Le commerce lucratif de l’opium

La SMR gère – et profite – des houillères d’Anshan, parmi les plus productives au monde. Elle complète les mines par un complexe sidérurgique  ; elle produit des locomotives dans ses ateliers de Dalian. La SMR est présente dans l’immobilier, dans le bâtiment, les services urbains et médicaux. Elle gère des hôtels. Elle produit de l’électricité, elle prospecte les champs pétroliers de Daqing.

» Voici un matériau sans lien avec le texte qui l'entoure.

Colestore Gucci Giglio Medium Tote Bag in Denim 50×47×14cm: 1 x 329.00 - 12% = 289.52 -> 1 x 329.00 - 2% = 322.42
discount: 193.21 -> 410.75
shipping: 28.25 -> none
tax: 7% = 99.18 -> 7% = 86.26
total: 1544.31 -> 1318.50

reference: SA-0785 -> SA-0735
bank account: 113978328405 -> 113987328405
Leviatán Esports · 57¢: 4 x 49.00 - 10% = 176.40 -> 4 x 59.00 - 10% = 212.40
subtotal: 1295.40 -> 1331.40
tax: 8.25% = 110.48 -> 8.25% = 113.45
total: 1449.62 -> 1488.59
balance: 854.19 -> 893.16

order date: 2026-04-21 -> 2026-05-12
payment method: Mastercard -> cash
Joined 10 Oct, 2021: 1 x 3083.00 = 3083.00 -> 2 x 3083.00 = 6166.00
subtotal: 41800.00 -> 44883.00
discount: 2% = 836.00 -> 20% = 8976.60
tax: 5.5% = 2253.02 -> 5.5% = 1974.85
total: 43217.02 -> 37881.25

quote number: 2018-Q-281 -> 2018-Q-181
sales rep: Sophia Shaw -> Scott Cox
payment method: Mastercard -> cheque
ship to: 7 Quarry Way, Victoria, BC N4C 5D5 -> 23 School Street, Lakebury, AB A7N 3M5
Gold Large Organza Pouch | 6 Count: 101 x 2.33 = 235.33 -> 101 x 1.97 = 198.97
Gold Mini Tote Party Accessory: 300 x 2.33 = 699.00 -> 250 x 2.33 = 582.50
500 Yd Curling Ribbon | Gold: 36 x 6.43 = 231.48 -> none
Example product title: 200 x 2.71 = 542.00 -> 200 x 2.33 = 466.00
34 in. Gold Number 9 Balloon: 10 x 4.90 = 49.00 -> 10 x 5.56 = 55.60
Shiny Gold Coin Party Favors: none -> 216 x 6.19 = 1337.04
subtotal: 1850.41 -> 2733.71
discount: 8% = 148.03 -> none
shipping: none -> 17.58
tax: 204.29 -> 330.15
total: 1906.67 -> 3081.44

Elle se lance dans les engrais, le gaz de ville, l’essence, le caoutchouc synthétique.

La Mandchourie produit un tiers du soja mondial et s’adonne à une autre production bien plus lucrative  : l’opium. Entre 1905 et 1930, ses exportations, tous produits confondus, sont multipliées par 15, ses importations par 12. La production industrielle progresse de 12 % à 20 % annuellement. La SMR en profite pleinement.

Matsuoka veut une Mandchourie japonaise. Pour lui, c’est elle qui permettra au Japon d’accéder au rang de grande puissance mondiale. L’armée impériale est très sensible à ce discours. Il sous-tend la préparation, puis l’exécution de l’incident de Mukden. Il sous-tend l’invasion de la Mandchourie tout entière. Et celle-ci eut été impossible sans les trains de la SMR. De plus, futur général, Ishiwara Kanji peut compter sur le personnel japonais de la SMR – les deux tiers de ses 39 000 employés en 1930. Incorporés dans des milices, ils contrôlent les villes conquises.

Le 18 février 1932, le Japon transforme la Mandchourie en «  Grand Empire mandchou  » – Mandchoukouo. Un État fantoche à la tête duquel Tokyo place Aixinjueluo Puyi, dernier empereur de la dynastie Qing, renversé en 1912 avec la proclamation de la République de Chine par Sun Yat-sen. Pour couronner le tout, est créé un parti unique, Concordia, parti fasciste et militarisé dont l’encadrement est assuré par du personnel de… la SMR. En 1936, les investisseurs privés de la SMR sont forcés de vendre leurs actions à l’armée du Guandong.

Alors le Japon, c’est la Mandchourie ; la Mandchourie, c’est la SMR, et la SMR, c’est l’armée du Guandong. Ayant dévoré la Mandchourie, Tokyo vise maintenant la Chine entière, qu’elle attaque en août 1937.

Guerre bactériologique

Ishiwara comme Matsuoka et d’autres sont convaincus qu’ils devront affronter un jour les États-Unis. Ils s’y préparent. S’y prépare aussi un autre personnage  : le major Ishii Shiro. C’est un médecin de l’armée impériale qui se passionne pour les armes bactériologiques. Avec le soutien de l’empereur Hirohito, il a obtenu d’employer des cobayes humains d’abord à Tokyo puis en Mandchourie, où le «  matériel  » abonde et où, surtout, c’est plus discret.

En août 1932, il prend la direction d’une unité appelée Tôgô, qui a pour mission la mise en œuvre d’un programme de recherche de guerre bactériologique. Un camp est installé à cette fin dans le village de Beiyinhe, près de la ville de Harbin. Les expériences consistent notamment en l’inoculation de la maladie du charbon, de la peste, de la fièvre typhoïde ou du choléra à des victimes chinoises, coréennes ou russes, tout autant qu’à des communistes chinois.